Septic tank cleaning costs vary depending on the size of the tank, ranging anywhere between $250 and $475. Septic tank cleaning is an important service for anyone who has a septic system in their home. Cleaning your septic tank regularly helps reduce maintenance and repair costs and provide a longer-lasting system. The sizes for septic tanks differ between house sizes. The chart below highlights the most common sizes of septic tanks and their respective costs.

750 Gallons, 1000 Gallons, and 1250 Gallons Septic Tank Cleaning Cost

750 Gallons, 1000 Gallons, and 1250 Gallons Septic Tank Cleaning Cost

SizeAverage Cleaning Cost (Materials and Labor)
750 Gallons$250
1,000 Gallons$375
1,250 Gallons$475

Average Cost to Clean Septic Tank

The average cost to clean a septic tank is $400 to $1,000, which usually includes the inspection cost. Approximately 40% of the final costs are made up of materials, and the other 60% made up of labor.

Pumping a septic tank is not a job that you can do yourself. This job requires the work of a septic tank professional. These pros know the signs of a troubled septic system and assess your system while facilitating the pumping process.

The septic pump operator uses a hose to extract the scum, sludge, and effluent. The operator may use a special tool called a muck rake, which helps agitate the sludge at the bottom and helps the sludge get out of the tank.

It usually doesn’t take too long to pump a septic tank, often around 30 to 45 minutes for a 1,000-gallon tank. It can take up to a couple of hours if you have a larger tank or any unforeseen issues are found with the tank or drain field.

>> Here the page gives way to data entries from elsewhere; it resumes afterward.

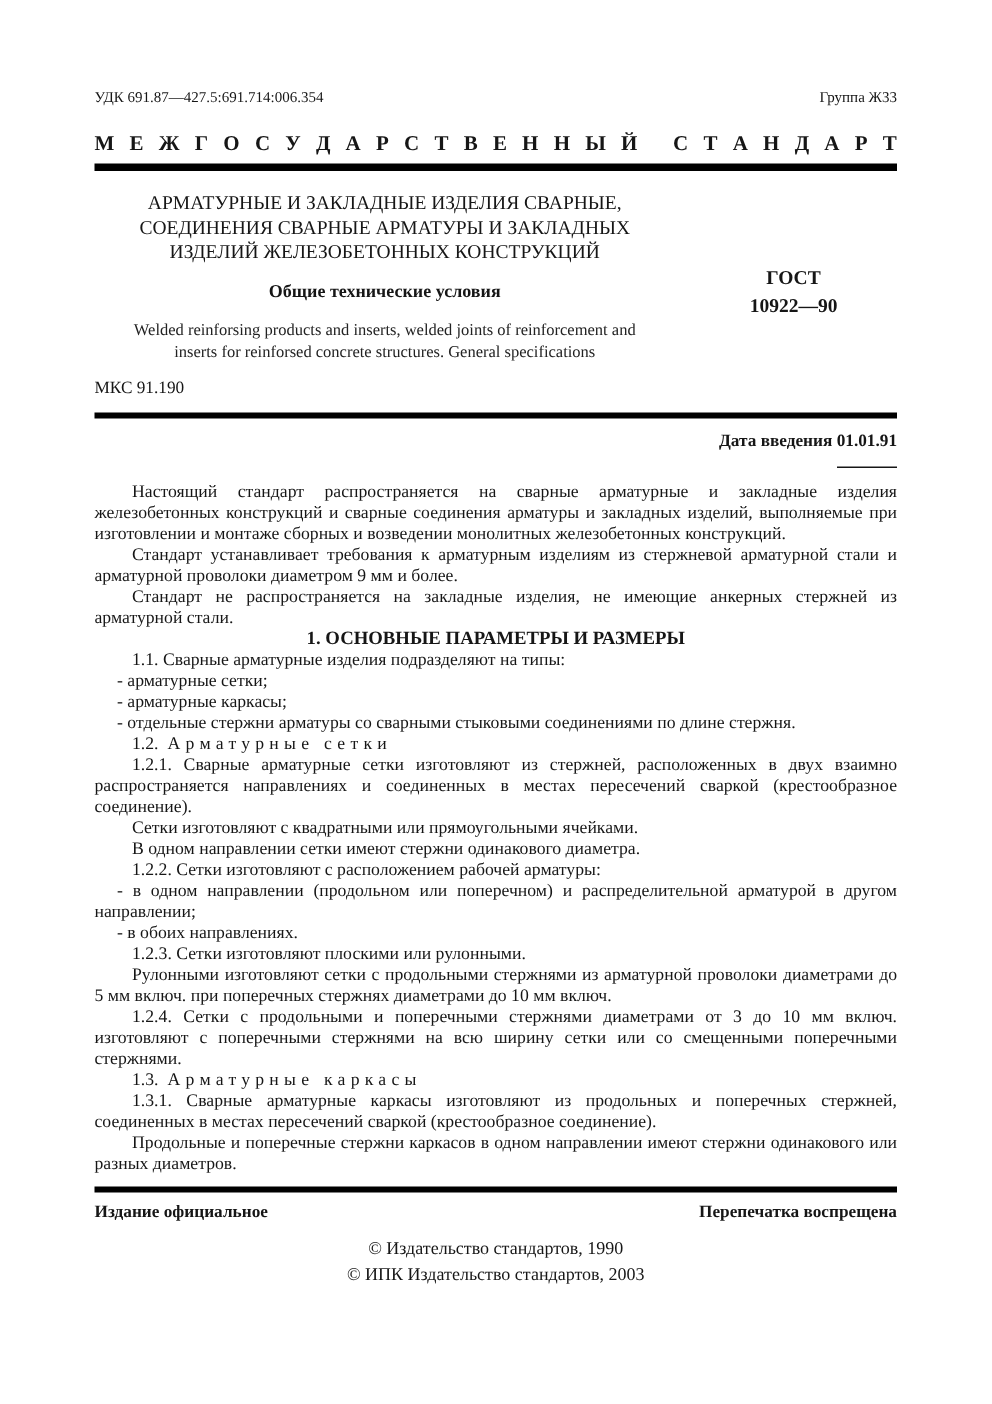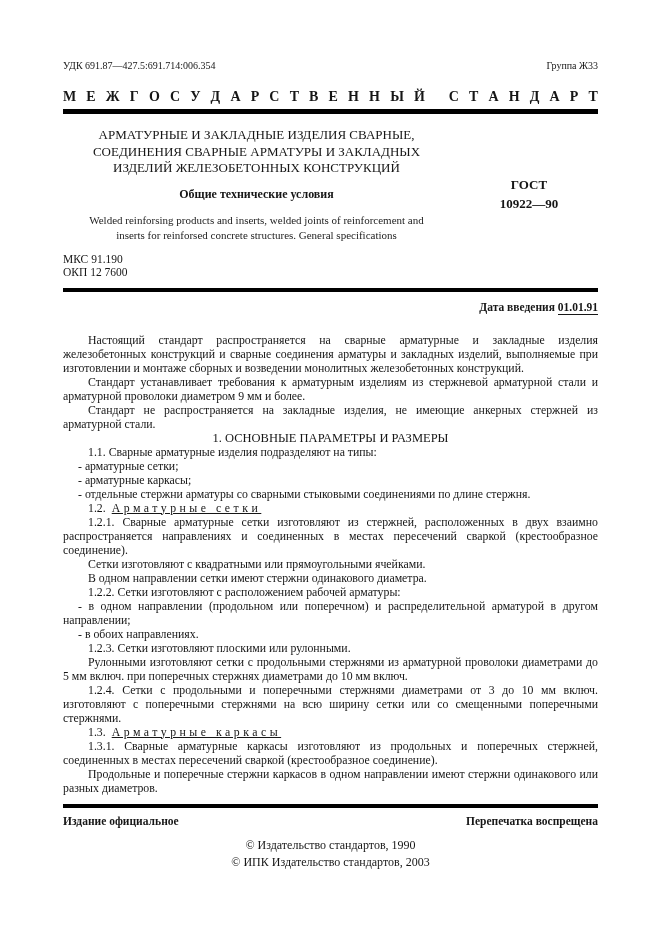"ОКП 12 7600" div { html: <div>ОКП 12 7600</div> -> none }
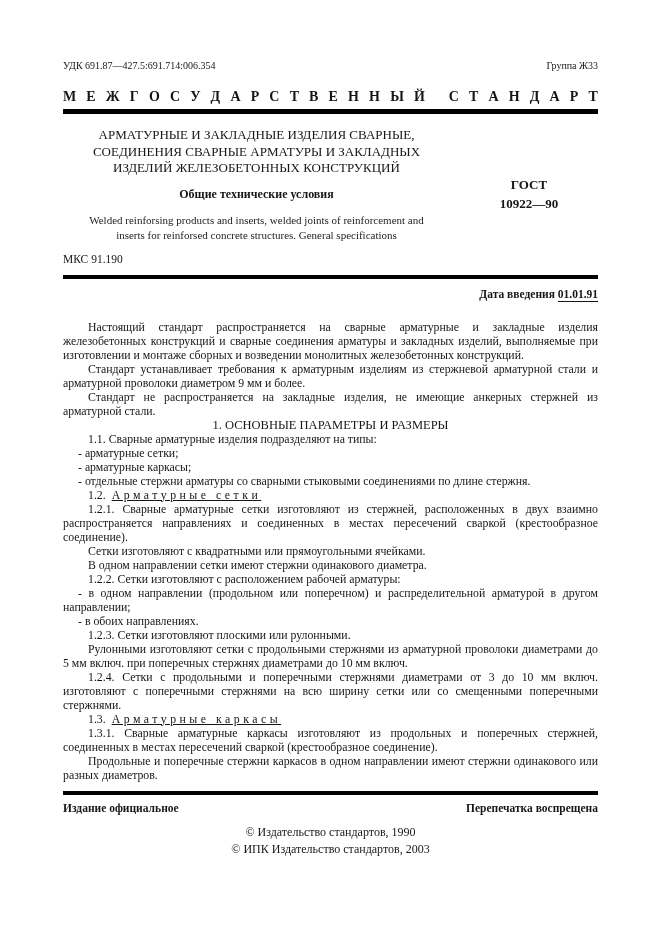"01.01.91" .date-line .u { padding-bottom: 1px -> 11px }
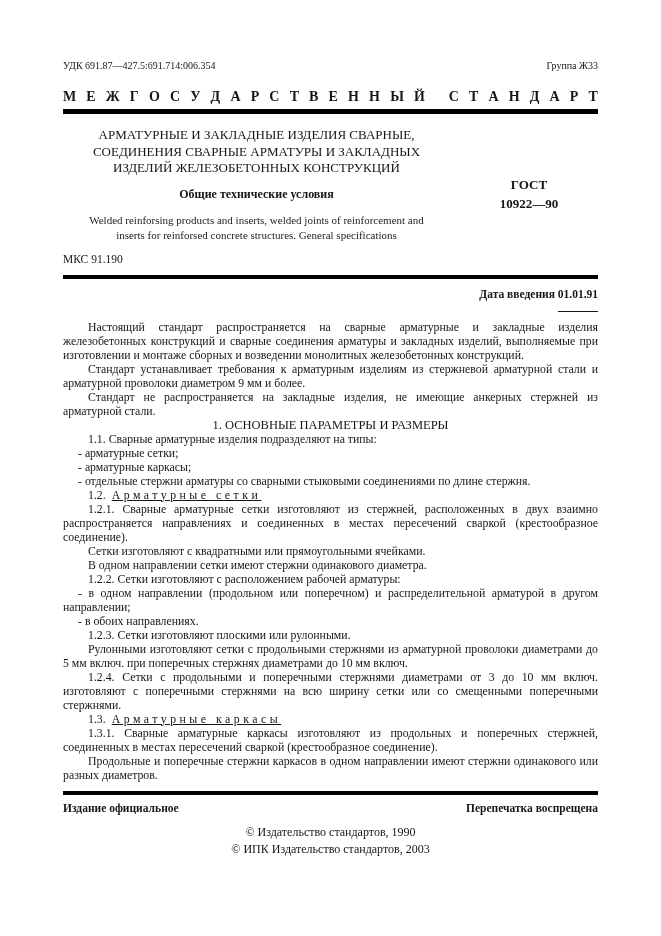"1. ОСНОВНЫЕ ПАРАМЕТРЫ И РАЗМЕРЫ" .sec-heading { font-weight: normal -> bold }
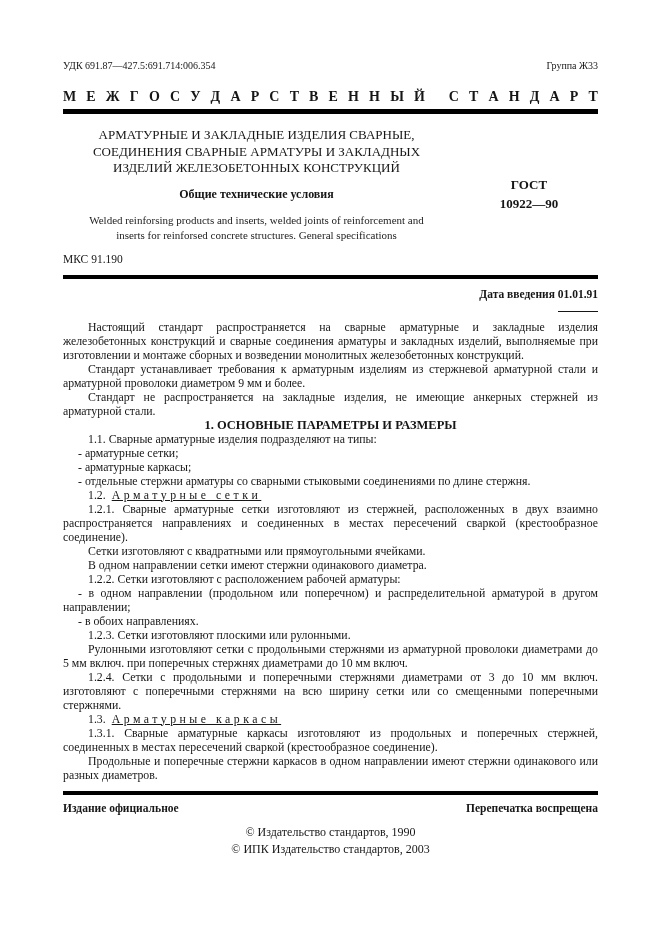"Арматурные сетки" .sp-text { text-decoration: underline -> none }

Cost to Empty a Septic Tank

The average cost to empty a septic tank ranges between $250 and $450. This cost varies depending on the size of the tank. Most often, septic tanks need to be completely emptied only if they are being removed or replaced. In these instances, the water and scum have nowhere to go and need to be emptied. Septic tanks are not completely emptied in the process of cleaning or pumping them.

Professional Septic Tank Cleaner Emptying a Septic Tank

RV Septic Tank Pumping Cost

You will pay anywhere between $150 and $300 to clean out an RV septic tank. RV septic tanks also referred to as holding tanks, are part of your RV's plumbing system. The septic tank holds any waste water that goes down your sinks, toilet, and shower. Waste tanks allow an RV to be self-contained, storing gray water and black water until it can be dumped at an appropriate area for RV holding disposal. How often you need to empty your tanks is relative to the use. If you are travelling in a big group, you may need to empty your tanks more often.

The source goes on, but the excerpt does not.